* [Work to complete]
Set down every line from the one containing "[651,318,692,331] pages: ->" through the last line of the records below, exactly as written, and leave out the pictures.

Before and after images
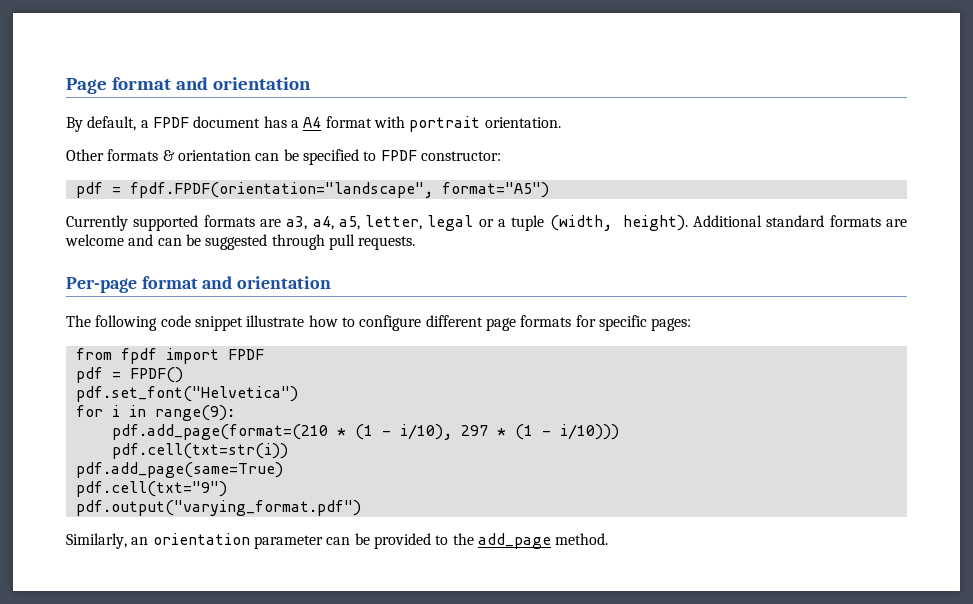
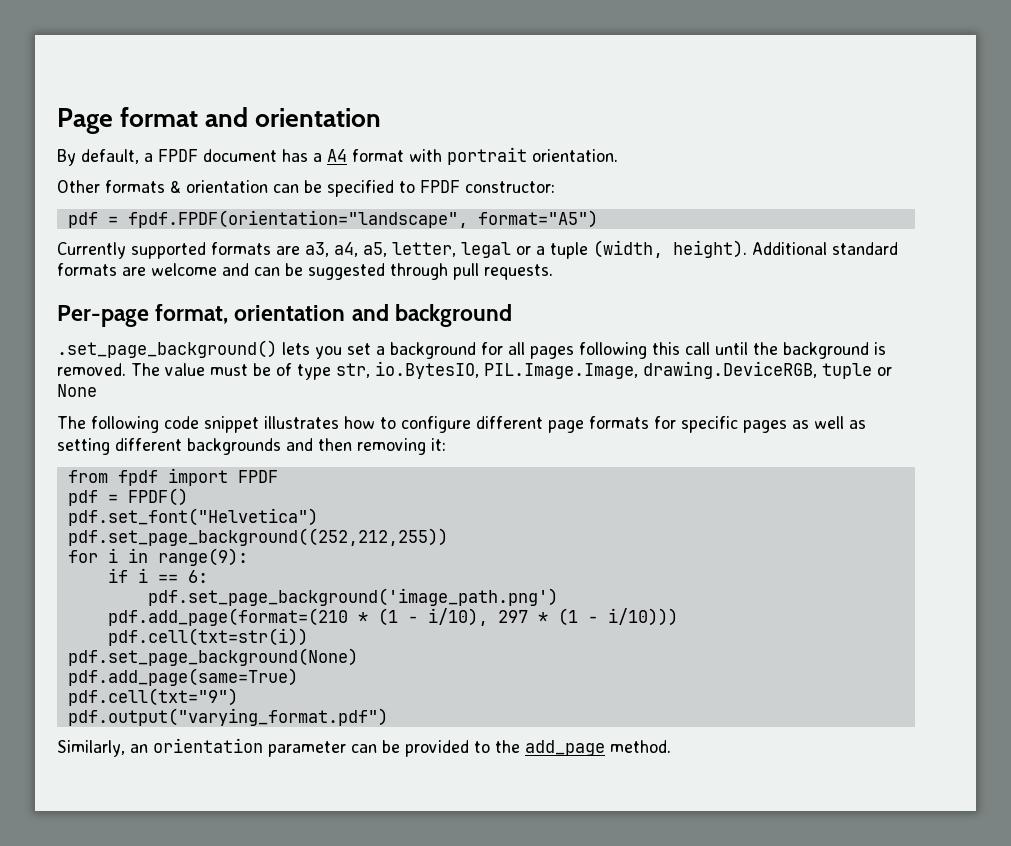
[141,276,332,289] format and orientation -> [155,304,512,327] [57,340,886,359] [57,361,892,380] [57,384,97,397] format, orientation and background // .set_page_background() lets you set a background for all pages following this call until the background is removed. The value must be of type str, io.BytesIO, PIL.Image.Image, drawing.DeviceRGB, tuple or None
[246,315,305,327] illustrate -> [264,416,339,429] illustrates
[651,318,692,331] pages: -> [743,416,866,433] [57,438,446,455] pages as well as setting different backgrounds and then removing it:
(298, 394) none -> [67,528,448,546] // pdf.set_page_background((252,212,255))
(235, 413) none -> [107,568,208,583] [147,588,558,606] // if i == 6: // pdf.set_page_background('image_path.png')
(288, 451) none -> [67,648,358,666] // pdf.set_page_background(None)

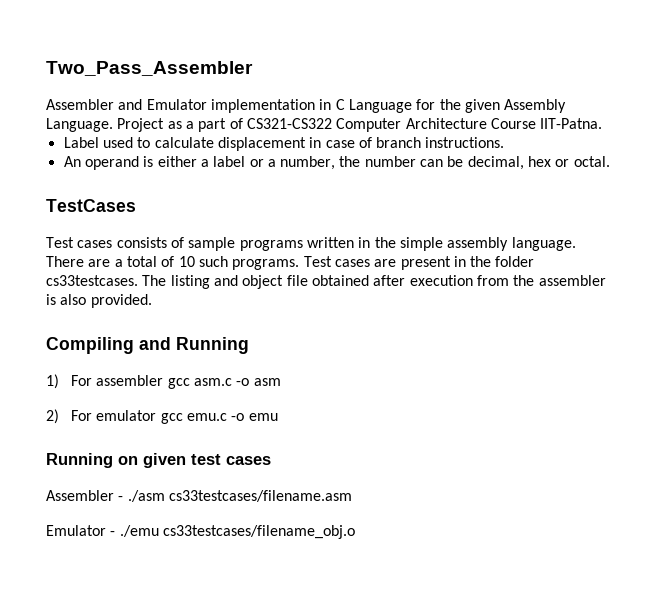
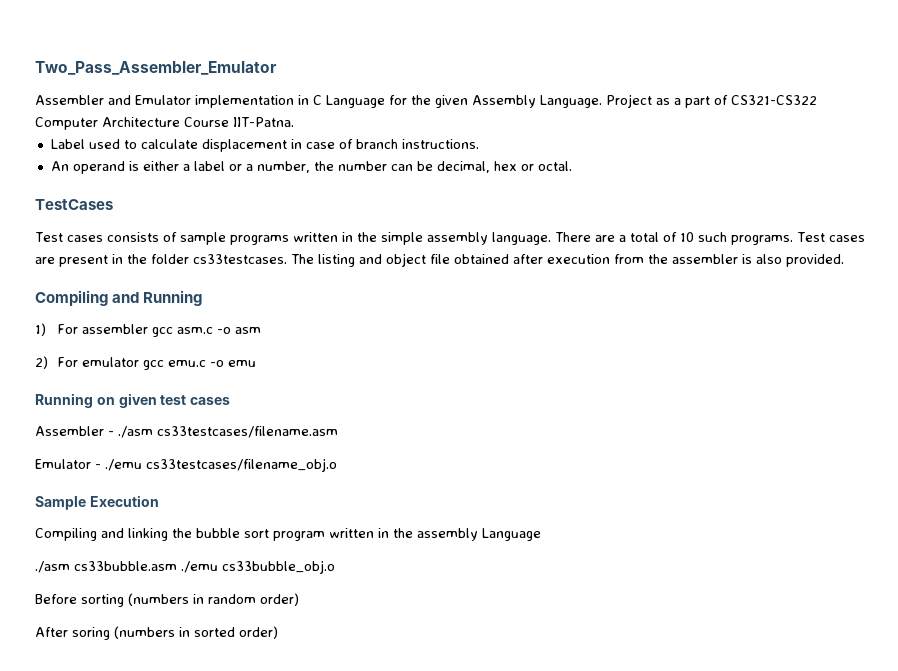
[46,61,253,76] Two_Pass_Assembler -> [35,61,277,75] Two_Pass_Assembler_Emulator
(355, 532) none -> [35,495,159,510] [35,528,541,541] [35,560,335,574] [35,593,299,607] [35,626,278,640] // Sample Execution // Compiling and linking the bubble sort program written in the assembly Language // ./asm cs33bubble.asm ./emu cs33bubble_obj.o // Before sorting (numbers in random order) // After soring (numbers in sorted order)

* [Solved exercise]
[651,318,692,331] pages: -> [743,416,866,433] [57,438,446,455] pages as well as setting different backgrounds and then removing it:
(298, 394) none -> [67,528,448,546] // pdf.set_page_background((252,212,255))
(235, 413) none -> [107,568,208,583] [147,588,558,606] // if i == 6: // pdf.set_page_background('image_path.png')
(288, 451) none -> [67,648,358,666] // pdf.set_page_background(None)

[46,61,253,76] Two_Pass_Assembler -> [35,61,277,75] Two_Pass_Assembler_Emulator
(355, 532) none -> [35,495,159,510] [35,528,541,541] [35,560,335,574] [35,593,299,607] [35,626,278,640] // Sample Execution // Compiling and linking the bubble sort program written in the assembly Language // ./asm cs33bubble.asm ./emu cs33bubble_obj.o // Before sorting (numbers in random order) // After soring (numbers in sorted order)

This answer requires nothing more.